Using Azure ML Pipelines & AutoML to Classify Chicago AirBnb Listings

Ashley Peterson
Slalom Data & AI
Published in
10 min readJun 9, 2020

Developing a reusable Azure ML Pipeline — by Ashley Peterson, Rachel Wiseley, and Alden Nail

Model results for classifying ‘Top Stays’ and ‘Fixer Uppers’.

Data scientists need numerous “tools in their toolbox” to successfully develop, train, and deploy a model. They need to be able to prepare data for modeling, experiment with many models and parameters, set up a retraining process, and deploy their model to gain insights from the predictions. Each of the steps in the modeling process can be time consuming and require multiple tools and skills. With Azure’s Machine Learning Service, a data scientist can organize their experiments, track results, store and deploy models, and speed up their process. Two tools that enable a data scientist to experiment quicker and set up repeatable processes are Automated Machine Learning (AutoML) and Machine Learning Pipelines (ML Pipelines). AutoML democratizes the machine learning model development process.[1] ML Pipelines allow data scientist to develop repeatable workflows.

In this post, we will leverage Azure’s AutoML and ML Pipelines to train a classification model.

The key tools we used to develop the model are:

  • Azure Machine Learning Service — A cloud-based environment for training, tracking, and deploying machine learning models
  • Azure Pipelines — A framework to create reusable machine learning workflows
  • Azure AutoML — A machine learning model that trains many models according to the input problem type of regression, classification, or forecasting
  • Azure Blob Storage — Azure’s object storage service

First, we will explore the data that we used to train a classification model. Then, we will dive into the pipeline and AutoML capabilities in Azure.*

*Note we have already set up a Machine Learning Workspace for this. To set up your workspace you can follow these instructions.
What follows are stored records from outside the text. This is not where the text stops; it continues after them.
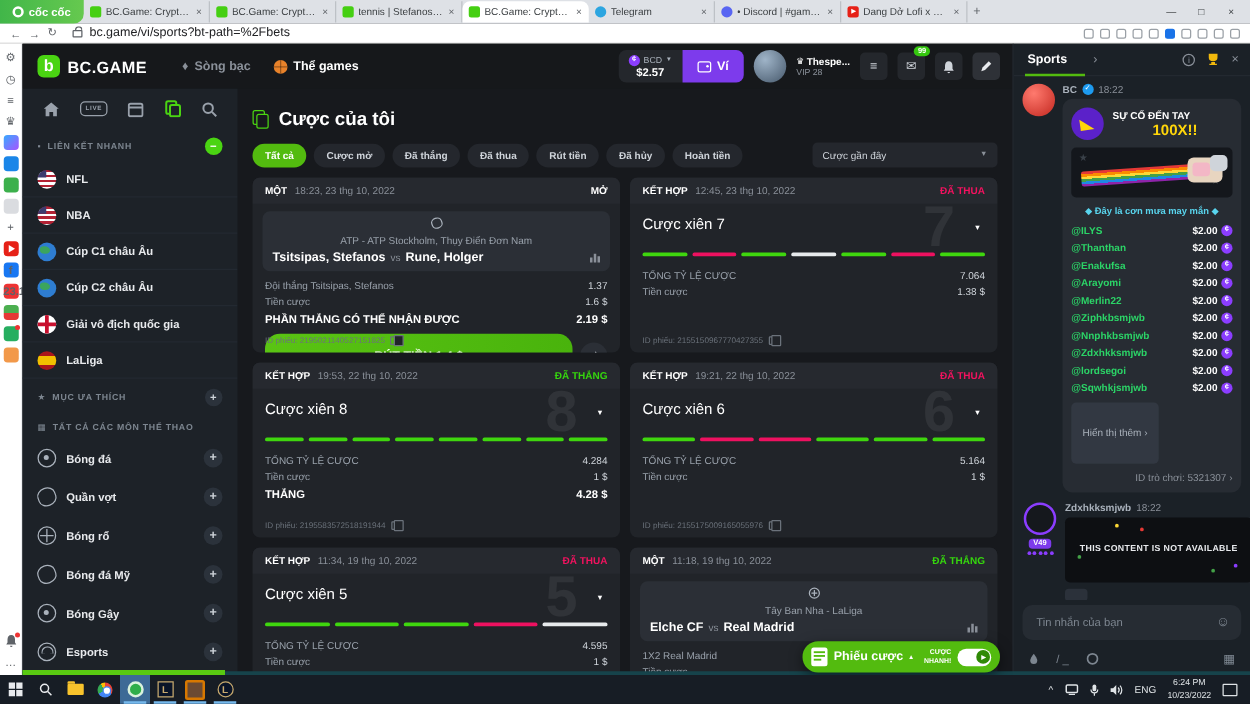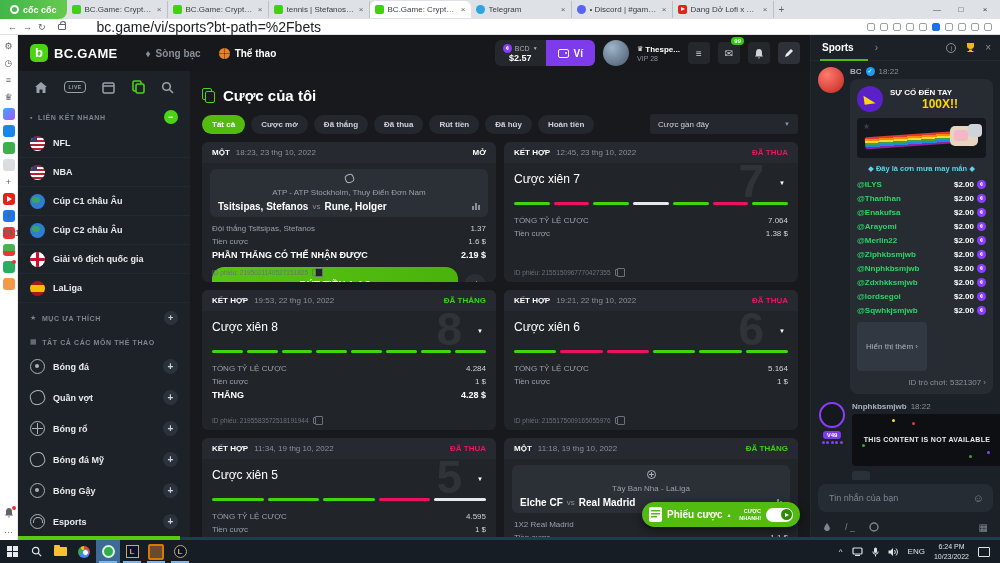"bc.game/vi/sports?bt-path=%2Fbets" .url { font-size: 14px -> 10px; margin-left: 25px -> none }
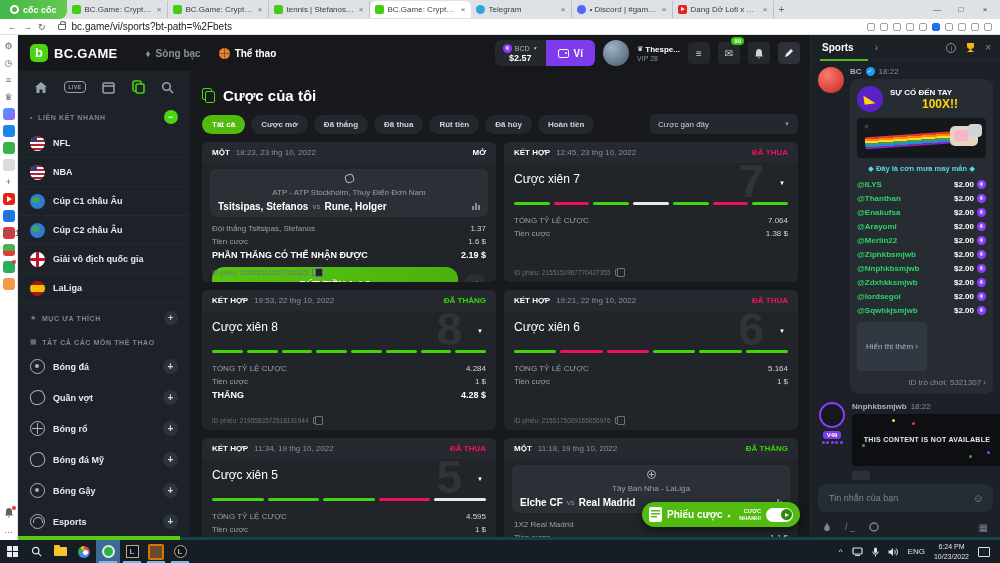"Thể thao" span { text: thao -> games }
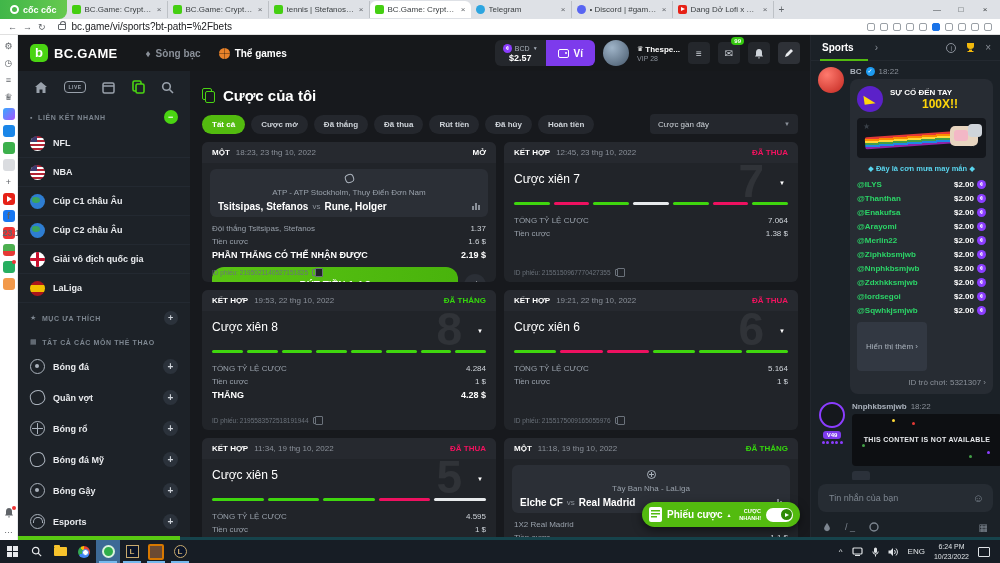"Nnphkbsmjwb" span.mname { text: Nnphkbsmjwb -> Zdxhkksmjwb }
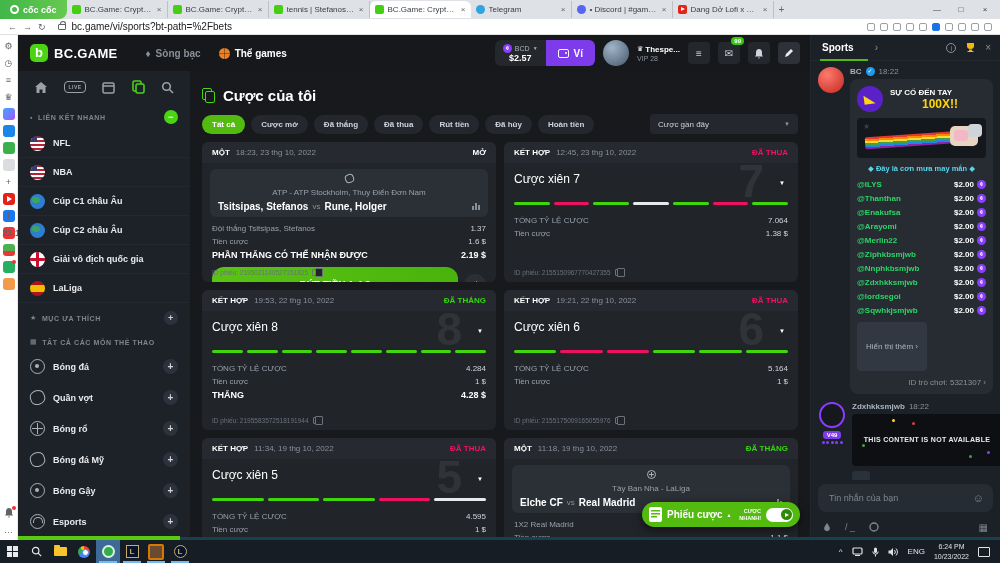"Phiếu cược" #betslip { bottom: 13px -> 2px }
Overview of Airbnb Dataset and Classification Use Case

If you are looking to predict between two categories such as a win/loss or yes/no, then you would want to use a classification model. Some classification use cases include predicting whether a customer will default on a financial loan, classifying emails as spam, or determining if an image contains a specific item, like a car or snow-leopard. For this demo, we created a ML Pipeline to classify Airbnb properties from Chicago as “top stays” or “fixer-upper”. A “top stay” was defined as a listing where the average rating is greater than or equal to 90 (out of 100 ).

The data contained host-specific as well as listing-specific information that was used in developing the model. Feature selection was used to remove correlated variables; feature engineering was performed to clean up the date and categorical features. This data cleanup is done in the data_prep.py script that is called in the first step of the pipeline.**

**Note: We will not go into the details on the model itself. Instead we will focus on utilizing the AutoML and ML Pipeline features of Azure Machine Learning to quickly set up a machine learning workflow.

Setting up the Machine Learning Pipeline and AutoML Step

Machine Learning Pipelines are one piece of the larger MLOps framework in Azure. ML Pipelines allow you to create reusable workflows and track the results of each run. Within the pipeline, steps modularize the modeling process. The decoupled code enables easier debugging and development.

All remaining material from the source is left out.